REGEXP_INSTR function - Amazon Redshift

REGEXP_INSTR function

Searches a string for a regular expression pattern and returns an integer that indicates the beginning position or ending position of the matched substring. If no match is found, then the function returns 0. REGEXP_INSTR is similar to the POSITION function, but lets you search a string for a regular expression pattern. For more information about regular expressions, see POSIX operators and Regular expression in Wikipedia.

Syntax

REGEXP_INSTR( source_string, pattern [, position [, occurrence] [, option [, parameters ] ] ] ] )

Arguments

source_string

A string expression, such as a column name, to be searched.

pattern

A UTF-8 string literal that represents a regular expression pattern. For more information, see POSIX operators.

position

(Optional) A positive INTEGER that indicates the position within source_string to begin searching. The position is based on the number of characters, not bytes, so that multibyte characters are counted as single characters. The default is 1. If position is less than 1, the search begins at the first character of source_string. If position is greater than the number of characters in source_string, the result is 0.

occurrence

(Optional) A positive INTEGER that indicates which occurrence of the pattern to use. REGEXP_INSTR skips the first occurrence-1 matches. The default is 1. If occurrence is less than 1 or greater than the number of characters in source_string, the search is ignored and the result is 0.

option

(Optional) A value that indicates whether to return the position of the first character of the match (0) or the position of the first character following the end of the match (1). A nonzero value is the same as 1. The default value is 0.

parameters

(Optional) One or more string literals that indicate how the function matches the pattern. The possible values are the following:

  • c – Perform case-sensitive matching. The default is to use case-sensitive matching.

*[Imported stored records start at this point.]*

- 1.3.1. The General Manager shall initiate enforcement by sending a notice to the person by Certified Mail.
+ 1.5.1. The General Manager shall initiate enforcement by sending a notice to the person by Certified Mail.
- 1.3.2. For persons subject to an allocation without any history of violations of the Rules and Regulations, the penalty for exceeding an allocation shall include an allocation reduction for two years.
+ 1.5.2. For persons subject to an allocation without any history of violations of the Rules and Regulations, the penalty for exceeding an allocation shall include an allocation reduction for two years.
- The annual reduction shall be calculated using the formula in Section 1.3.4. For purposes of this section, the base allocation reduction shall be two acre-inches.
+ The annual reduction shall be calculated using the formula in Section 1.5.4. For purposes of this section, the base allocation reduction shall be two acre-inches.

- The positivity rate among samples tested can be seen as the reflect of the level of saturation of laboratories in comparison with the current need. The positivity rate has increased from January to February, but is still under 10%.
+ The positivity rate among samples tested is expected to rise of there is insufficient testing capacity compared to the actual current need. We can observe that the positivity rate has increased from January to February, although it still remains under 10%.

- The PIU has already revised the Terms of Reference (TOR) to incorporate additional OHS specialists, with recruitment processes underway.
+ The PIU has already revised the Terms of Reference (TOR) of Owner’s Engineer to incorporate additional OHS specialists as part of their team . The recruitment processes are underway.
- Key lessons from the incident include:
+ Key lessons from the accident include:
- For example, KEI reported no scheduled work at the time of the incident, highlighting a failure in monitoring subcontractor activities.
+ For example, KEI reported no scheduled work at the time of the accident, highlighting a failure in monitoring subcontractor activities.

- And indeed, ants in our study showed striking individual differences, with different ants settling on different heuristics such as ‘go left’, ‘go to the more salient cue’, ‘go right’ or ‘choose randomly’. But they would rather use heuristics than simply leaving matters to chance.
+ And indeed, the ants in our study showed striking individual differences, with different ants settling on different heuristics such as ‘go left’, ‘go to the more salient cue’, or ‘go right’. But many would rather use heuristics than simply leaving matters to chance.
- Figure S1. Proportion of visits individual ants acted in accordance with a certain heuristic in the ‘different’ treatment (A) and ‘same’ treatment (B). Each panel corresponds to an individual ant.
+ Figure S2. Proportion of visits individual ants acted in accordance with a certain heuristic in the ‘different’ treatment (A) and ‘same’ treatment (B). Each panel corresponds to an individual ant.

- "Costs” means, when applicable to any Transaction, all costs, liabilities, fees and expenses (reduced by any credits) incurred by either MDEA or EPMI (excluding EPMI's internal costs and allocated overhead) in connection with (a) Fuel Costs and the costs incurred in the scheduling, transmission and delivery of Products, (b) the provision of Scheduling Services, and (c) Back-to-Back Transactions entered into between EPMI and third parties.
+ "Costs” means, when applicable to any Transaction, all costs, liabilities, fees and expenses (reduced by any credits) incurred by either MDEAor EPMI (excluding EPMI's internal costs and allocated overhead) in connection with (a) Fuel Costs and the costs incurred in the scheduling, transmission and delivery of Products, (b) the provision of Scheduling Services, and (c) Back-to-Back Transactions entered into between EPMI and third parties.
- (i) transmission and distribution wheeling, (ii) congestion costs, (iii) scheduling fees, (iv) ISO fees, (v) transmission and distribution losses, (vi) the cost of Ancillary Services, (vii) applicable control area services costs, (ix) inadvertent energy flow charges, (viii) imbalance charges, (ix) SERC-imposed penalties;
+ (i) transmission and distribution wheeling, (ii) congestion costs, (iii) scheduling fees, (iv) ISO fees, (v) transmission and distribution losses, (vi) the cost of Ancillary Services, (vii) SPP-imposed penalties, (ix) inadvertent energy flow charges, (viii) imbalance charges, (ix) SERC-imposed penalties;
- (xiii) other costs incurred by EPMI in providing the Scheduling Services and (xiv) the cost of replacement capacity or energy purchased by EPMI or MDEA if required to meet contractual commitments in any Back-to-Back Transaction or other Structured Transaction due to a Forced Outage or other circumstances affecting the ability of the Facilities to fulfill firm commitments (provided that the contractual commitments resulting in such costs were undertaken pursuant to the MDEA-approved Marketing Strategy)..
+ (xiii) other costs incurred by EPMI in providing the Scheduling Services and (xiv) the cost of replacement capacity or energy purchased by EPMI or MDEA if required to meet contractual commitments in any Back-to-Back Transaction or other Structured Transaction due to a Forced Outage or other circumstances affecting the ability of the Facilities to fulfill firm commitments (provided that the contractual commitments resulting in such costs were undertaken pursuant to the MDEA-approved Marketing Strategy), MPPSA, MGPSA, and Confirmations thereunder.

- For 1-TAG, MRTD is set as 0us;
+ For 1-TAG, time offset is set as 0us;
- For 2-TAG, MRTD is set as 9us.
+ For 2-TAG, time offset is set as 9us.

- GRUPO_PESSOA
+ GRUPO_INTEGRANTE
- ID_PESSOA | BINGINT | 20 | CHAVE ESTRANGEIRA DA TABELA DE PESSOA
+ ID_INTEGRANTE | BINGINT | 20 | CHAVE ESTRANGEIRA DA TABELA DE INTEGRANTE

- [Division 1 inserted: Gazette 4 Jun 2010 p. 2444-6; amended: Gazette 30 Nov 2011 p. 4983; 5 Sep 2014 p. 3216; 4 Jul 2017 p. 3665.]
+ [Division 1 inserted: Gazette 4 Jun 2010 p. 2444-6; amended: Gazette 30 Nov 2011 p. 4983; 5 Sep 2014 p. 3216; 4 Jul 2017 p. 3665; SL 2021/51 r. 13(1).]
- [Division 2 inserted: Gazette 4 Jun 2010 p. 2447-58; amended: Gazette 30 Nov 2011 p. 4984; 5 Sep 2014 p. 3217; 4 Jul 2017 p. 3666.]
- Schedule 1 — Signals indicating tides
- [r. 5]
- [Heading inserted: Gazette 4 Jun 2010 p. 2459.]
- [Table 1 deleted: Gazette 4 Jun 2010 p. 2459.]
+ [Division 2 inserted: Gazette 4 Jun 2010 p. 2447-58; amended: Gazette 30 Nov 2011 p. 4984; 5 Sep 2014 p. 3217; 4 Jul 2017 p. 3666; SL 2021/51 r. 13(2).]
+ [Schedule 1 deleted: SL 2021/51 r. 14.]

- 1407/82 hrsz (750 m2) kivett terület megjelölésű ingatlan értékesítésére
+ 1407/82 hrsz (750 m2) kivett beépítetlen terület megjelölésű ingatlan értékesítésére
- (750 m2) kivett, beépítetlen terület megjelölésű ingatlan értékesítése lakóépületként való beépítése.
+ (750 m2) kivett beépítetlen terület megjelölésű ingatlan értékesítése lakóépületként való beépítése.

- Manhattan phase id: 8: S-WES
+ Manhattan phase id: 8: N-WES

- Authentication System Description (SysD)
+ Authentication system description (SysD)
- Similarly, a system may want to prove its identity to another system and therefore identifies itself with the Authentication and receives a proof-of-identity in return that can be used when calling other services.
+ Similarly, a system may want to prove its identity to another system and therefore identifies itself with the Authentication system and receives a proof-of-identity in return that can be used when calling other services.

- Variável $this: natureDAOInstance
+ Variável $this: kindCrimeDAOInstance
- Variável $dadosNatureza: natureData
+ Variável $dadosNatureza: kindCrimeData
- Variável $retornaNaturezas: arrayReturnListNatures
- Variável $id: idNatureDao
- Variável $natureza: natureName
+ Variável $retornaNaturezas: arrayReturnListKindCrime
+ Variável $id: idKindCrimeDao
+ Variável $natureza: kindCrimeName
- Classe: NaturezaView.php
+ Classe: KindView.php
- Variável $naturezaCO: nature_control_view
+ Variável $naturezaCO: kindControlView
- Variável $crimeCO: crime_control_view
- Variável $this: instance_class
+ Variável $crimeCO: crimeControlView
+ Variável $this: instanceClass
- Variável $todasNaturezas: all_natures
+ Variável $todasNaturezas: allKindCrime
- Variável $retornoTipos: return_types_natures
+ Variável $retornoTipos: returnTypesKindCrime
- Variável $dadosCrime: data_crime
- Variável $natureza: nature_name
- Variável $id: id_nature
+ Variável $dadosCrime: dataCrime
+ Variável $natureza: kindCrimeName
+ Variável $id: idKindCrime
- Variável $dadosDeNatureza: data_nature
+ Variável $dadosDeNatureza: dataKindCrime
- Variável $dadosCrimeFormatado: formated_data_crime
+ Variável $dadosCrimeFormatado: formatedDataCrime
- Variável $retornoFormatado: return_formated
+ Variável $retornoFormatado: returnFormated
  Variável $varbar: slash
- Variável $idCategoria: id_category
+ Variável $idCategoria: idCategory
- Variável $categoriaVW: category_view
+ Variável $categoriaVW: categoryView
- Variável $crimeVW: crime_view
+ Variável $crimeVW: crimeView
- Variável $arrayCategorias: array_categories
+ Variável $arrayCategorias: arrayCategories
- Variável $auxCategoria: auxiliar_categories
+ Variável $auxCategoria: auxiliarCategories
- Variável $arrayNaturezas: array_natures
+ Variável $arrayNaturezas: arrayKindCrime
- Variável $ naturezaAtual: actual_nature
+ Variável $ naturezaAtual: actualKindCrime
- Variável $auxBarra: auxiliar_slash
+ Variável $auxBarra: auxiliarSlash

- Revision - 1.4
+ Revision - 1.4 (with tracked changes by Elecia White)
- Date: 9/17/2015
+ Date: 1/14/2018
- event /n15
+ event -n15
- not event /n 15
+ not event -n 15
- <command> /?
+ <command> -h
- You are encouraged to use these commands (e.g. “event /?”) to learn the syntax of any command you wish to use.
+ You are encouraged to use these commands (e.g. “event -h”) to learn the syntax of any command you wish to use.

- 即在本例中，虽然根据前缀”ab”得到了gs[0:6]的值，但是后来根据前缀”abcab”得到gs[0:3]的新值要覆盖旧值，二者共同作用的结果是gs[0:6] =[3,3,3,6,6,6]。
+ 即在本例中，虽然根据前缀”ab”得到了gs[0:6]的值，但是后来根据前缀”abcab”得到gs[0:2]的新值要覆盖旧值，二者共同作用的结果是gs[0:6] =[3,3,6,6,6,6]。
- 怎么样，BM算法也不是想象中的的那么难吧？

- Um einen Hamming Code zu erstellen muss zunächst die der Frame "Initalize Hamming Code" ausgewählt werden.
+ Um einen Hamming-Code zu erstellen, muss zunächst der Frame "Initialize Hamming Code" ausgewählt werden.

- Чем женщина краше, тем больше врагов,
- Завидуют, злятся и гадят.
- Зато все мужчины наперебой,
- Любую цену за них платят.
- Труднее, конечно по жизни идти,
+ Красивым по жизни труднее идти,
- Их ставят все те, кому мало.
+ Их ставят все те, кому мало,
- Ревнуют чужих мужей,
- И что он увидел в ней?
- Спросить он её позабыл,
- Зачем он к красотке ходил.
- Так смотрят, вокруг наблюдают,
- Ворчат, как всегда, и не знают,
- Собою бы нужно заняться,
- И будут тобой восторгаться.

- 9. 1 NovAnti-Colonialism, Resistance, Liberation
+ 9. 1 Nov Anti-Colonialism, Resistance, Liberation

  • i – Perform case-insensitive matching.

  • e – Extract a substring using a subexpression.

    If pattern includes a subexpression, REGEXP_INSTR matches a substring using the first subexpression in pattern. REGEXP_INSTR considers only the first subexpression; additional subexpressions are ignored. If the pattern doesn't have a subexpression, REGEXP_INSTR ignores the 'e' parameter.

  • p – Interpret the pattern with Perl Compatible Regular Expression (PCRE) dialect. For more information about PCRE, see Perl Compatible Regular Expressions in Wikipedia.

Return type

Integer

Examples

The following examples use data from the USERS table in the TICKIT sample database. For more information, see Sample database.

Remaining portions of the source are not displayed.